● **MATERIALS PROVIDED**
Content starts
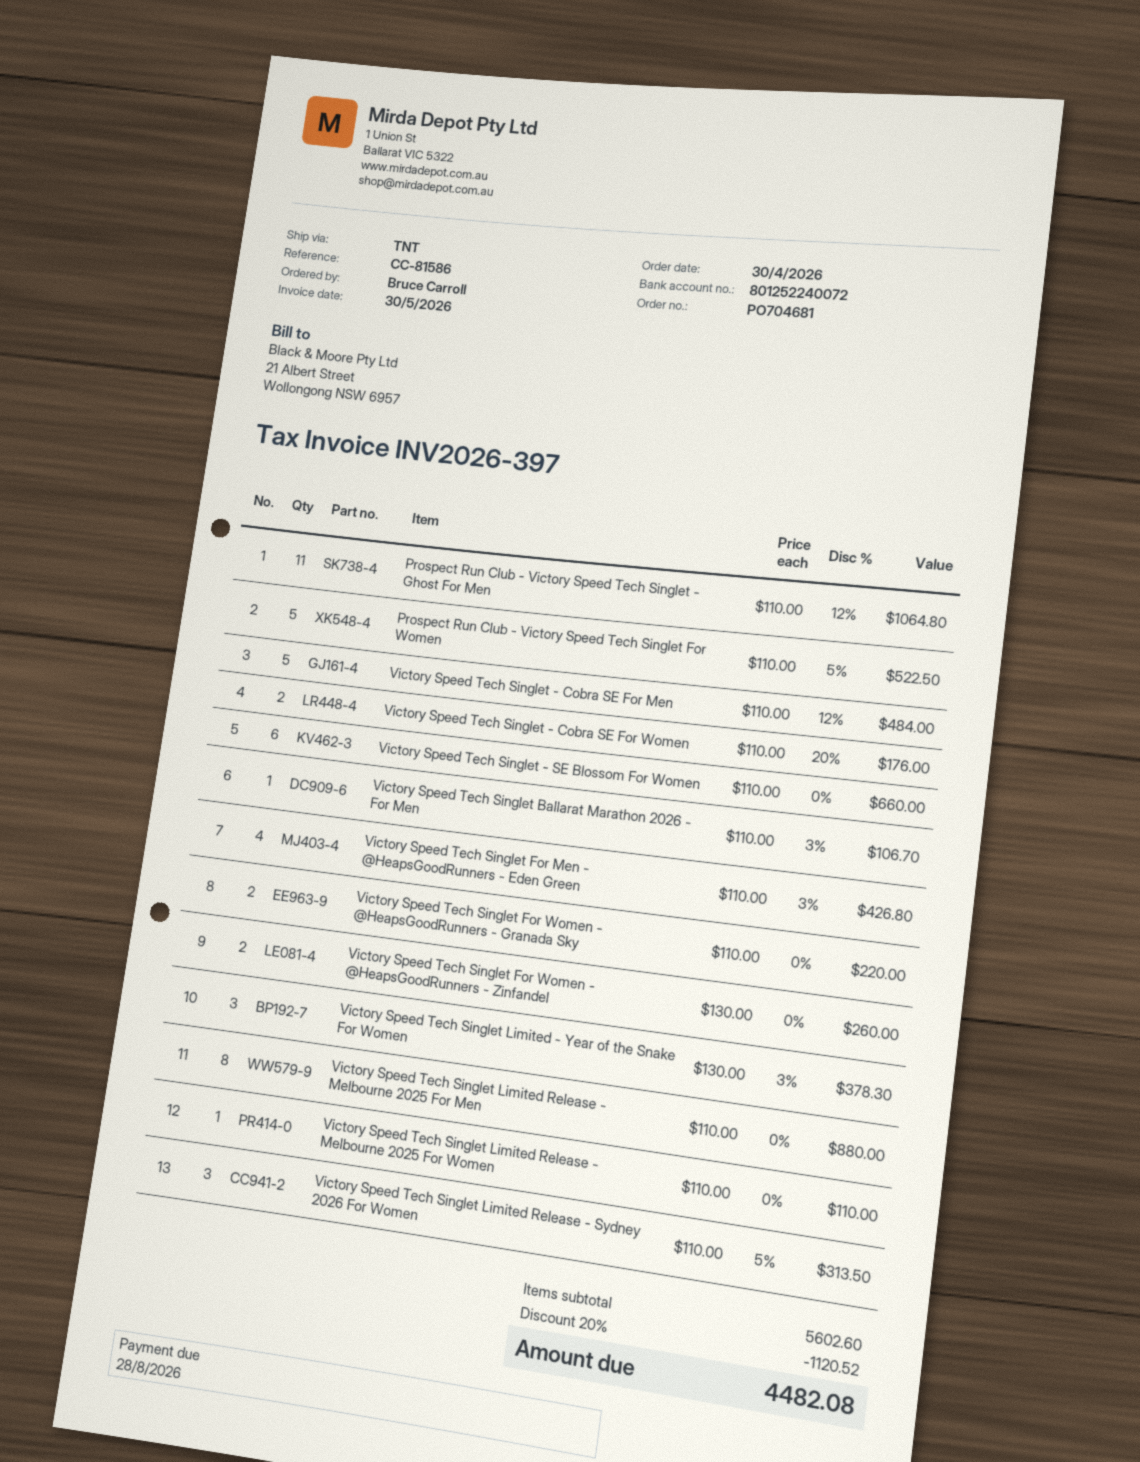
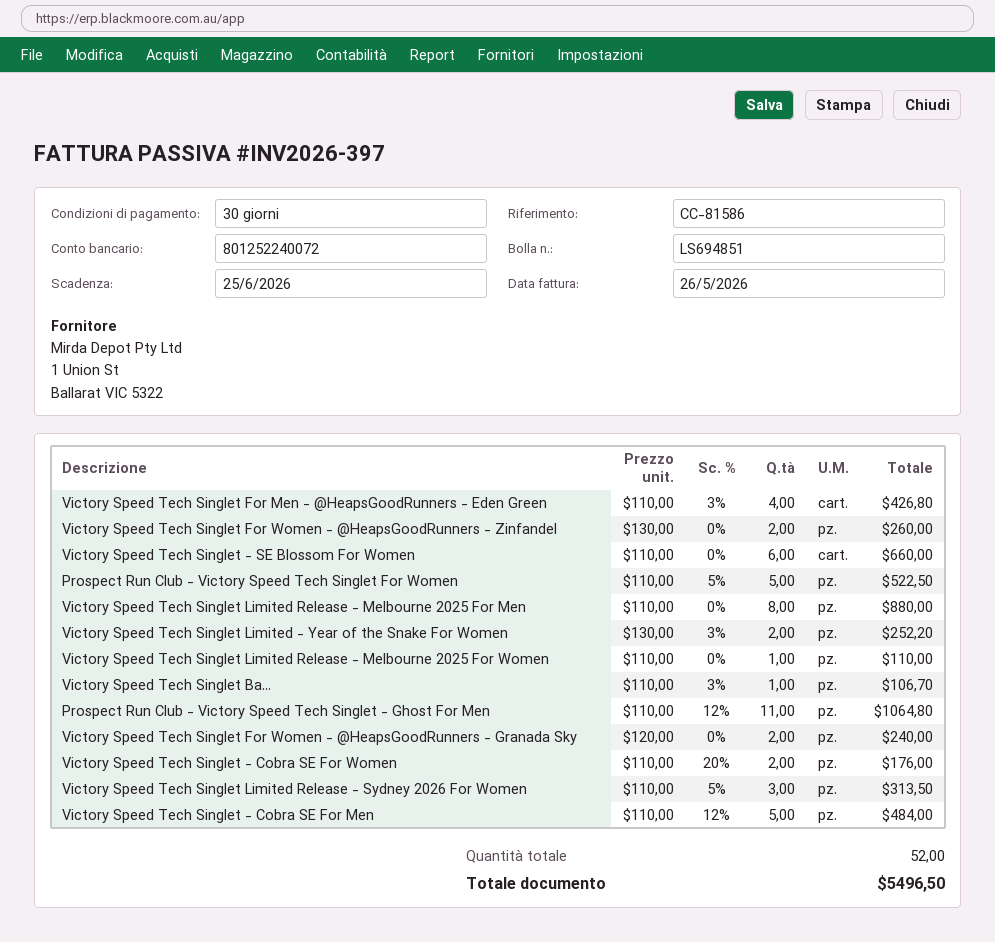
invoice date: 2026-05-30 -> 2026-05-26
due date: 2026-08-28 -> 2026-06-25
Victory Speed Tech Singlet For Women - @HeapsGoodRunners - Granada Sky: 2 x 110.00 = 220.00 -> 2 x 120.00 = 240.00
Victory Speed Tech Singlet Limited - Year of the Snake For Women: 3 x 130.00 - 3% = 378.30 -> 2 x 130.00 - 3% = 252.20
discount: 20% = 1120.52 -> none
total: 4482.08 -> 5496.50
Content ends
The answer must reproduce every line of the records above exactly, with all pictures left out.

invoice date: 2026-05-30 -> 2026-05-26
due date: 2026-08-28 -> 2026-06-25
Victory Speed Tech Singlet For Women - @HeapsGoodRunners - Granada Sky: 2 x 110.00 = 220.00 -> 2 x 120.00 = 240.00
Victory Speed Tech Singlet Limited - Year of the Snake For Women: 3 x 130.00 - 3% = 378.30 -> 2 x 130.00 - 3% = 252.20
discount: 20% = 1120.52 -> none
total: 4482.08 -> 5496.50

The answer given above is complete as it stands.